I should probably be writing about something important and life changing, like the London riots that spread nation wide. Instead, I am going to write about Harry Potter. Important and life changing for me, much as I probably shouldn’t admit it.
Let me tell you about mine and Harry’s history. When I was 17 and working as a Saturday assistant in my local library, I got overly annoyed about the amount of people ordering a book so thick that the thousands of copies we were having to stock were clogging up all our shelves. This thick red tome was entitled Harry Potter & the Goblet of Fire. “These damn people with their faddy reading!” I proclaimed, whilst trying to plough through The Lord of the Rings without so much as a scrap of irony.
So outraged was I that half the population of Newcastle under Lyme seemed to be reading a badly written cross between Mallory Towers and The Worst Witch (had the witch been a boy thus retitling this classic as The Worst Wizard) I made yet another grand proclamation.
“I’m going to read the first one, just to prove how shit it is!” And thus began my, to date, ten year love affair with a boy named Harry.
After a slow start, momentarily thinking I was right, I soon realised I was in love with this world. I actually wanted it to exist and, for a brief (read ‘drunk’) moment I might have thought it did. I bemoaned the fact I was a muggle as Harry’s world was by far and away better than my own. I entered it as often as I could and, though I realised there was much derived from other sources, I saw the skill. J K Rowling had managed to entice me in to a land filled with Bertie Botts Every Flavoured Beans, Hippogriffs and Chocolate Frogs.
I spent late nights curled up under the covers with my reading light on, demolishing books in a way I hadn’t done since the giddy early days of The Babysitter’s Club. I will also admit that, whilst I own and read many books, I haven’t read as desperately and earnestly since The Deathly Hallows came along and finished off the series.
When devouring The Prisoner of Azkaban for the first time, for example, I found myself at a crucial point in the story on the eve of an AS level exam. I needed to revise, but I couldn’t put the book down in the middle of this particular chapter, so I continued. Well, I would at least need to reacquaint myself with some key words and phrases before the night was through, but that would give me time to just finish this next chapter. In the end it became as desperate as “Well I will need to get 4 hours sleep before my alarm goes off.”
Needless to say, the exam was not my finest hour. But did I care? Not a jot because Sirius and Buckbeak had escaped and I was there to cheer them on.
Because, you see, Harry is like the boy you were always trying to impress at high school. Always there, always entertaining, and always calling you over to the dark side. The only difference being, the whole family likes Harry. To this day I think about what a shame it is that my Grandma never got to finish the series after loving the first few.
Amazing high brow literature this may not be, but J K Rowling did something astounding, she reminded people how exciting it can be to sit down and turn page after page.
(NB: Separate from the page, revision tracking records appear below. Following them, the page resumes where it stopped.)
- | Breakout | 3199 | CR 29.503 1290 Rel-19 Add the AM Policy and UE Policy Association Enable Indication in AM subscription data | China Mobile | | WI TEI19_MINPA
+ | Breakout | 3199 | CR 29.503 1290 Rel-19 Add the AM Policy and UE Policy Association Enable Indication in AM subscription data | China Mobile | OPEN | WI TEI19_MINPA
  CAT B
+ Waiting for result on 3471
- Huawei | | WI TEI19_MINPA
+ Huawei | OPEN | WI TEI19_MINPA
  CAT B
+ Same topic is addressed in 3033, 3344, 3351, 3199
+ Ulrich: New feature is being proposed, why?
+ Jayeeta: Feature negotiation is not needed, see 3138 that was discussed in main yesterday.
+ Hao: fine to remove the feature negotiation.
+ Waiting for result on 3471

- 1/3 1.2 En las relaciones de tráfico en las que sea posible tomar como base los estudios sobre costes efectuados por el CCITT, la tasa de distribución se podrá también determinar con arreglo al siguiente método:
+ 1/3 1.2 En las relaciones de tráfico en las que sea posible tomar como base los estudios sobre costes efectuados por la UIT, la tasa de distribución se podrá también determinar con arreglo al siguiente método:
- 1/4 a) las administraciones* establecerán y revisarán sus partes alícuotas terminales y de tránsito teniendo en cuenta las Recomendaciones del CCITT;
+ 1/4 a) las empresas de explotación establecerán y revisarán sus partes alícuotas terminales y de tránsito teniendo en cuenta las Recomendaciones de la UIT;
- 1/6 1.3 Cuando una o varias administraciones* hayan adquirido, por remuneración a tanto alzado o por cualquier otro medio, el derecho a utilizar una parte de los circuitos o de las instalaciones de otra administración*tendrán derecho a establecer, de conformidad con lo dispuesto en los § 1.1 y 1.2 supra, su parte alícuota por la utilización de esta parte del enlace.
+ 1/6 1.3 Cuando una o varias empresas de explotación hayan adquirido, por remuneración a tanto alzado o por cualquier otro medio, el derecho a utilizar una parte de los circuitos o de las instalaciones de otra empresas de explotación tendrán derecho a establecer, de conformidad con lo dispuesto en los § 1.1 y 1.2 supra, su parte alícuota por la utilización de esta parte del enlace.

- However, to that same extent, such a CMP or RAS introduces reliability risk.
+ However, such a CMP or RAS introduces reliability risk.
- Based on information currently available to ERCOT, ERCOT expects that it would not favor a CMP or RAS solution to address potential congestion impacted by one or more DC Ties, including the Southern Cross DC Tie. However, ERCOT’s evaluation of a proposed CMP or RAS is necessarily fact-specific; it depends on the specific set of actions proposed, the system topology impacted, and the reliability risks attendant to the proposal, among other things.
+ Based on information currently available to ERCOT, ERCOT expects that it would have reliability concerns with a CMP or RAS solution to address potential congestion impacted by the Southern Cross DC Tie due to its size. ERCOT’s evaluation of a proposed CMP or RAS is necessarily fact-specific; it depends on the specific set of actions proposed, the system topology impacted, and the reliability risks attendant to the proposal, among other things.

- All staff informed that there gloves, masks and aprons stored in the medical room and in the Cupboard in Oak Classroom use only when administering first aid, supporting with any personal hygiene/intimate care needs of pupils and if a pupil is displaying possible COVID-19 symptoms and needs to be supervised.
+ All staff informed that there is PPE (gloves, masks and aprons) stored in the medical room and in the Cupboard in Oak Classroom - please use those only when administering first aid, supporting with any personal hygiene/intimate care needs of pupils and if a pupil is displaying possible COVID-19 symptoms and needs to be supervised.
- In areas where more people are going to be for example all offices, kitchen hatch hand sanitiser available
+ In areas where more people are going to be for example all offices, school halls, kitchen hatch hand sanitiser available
Boys and girls alike drew lightning bolts on their foreheads (Again, Drunk) and queued to buy the latest books whilst wrapped in Gryffindor scarves (sadly, Not Drunk). Children who used to come to the library to pull books off the shelves and hurl them across the building were suddenly coming in to read the books instead – and once they had finished with Harry they would move on to something else to tide them over until the next instalment arrived on our shelves.
And I found myself thinking how no thanks could be big enough for this world I now felt a part of. Knowing that someone could create all this and make it seem so real made me aspire to be something better, write something which might inspire one person in the way Harry has inspired millions.
And now it is over, there is no more Harry Potter. The Boy Who Lives now lives without the glare of the masses and I think to myself; No wonder there’s riots, what are we supposed to do now?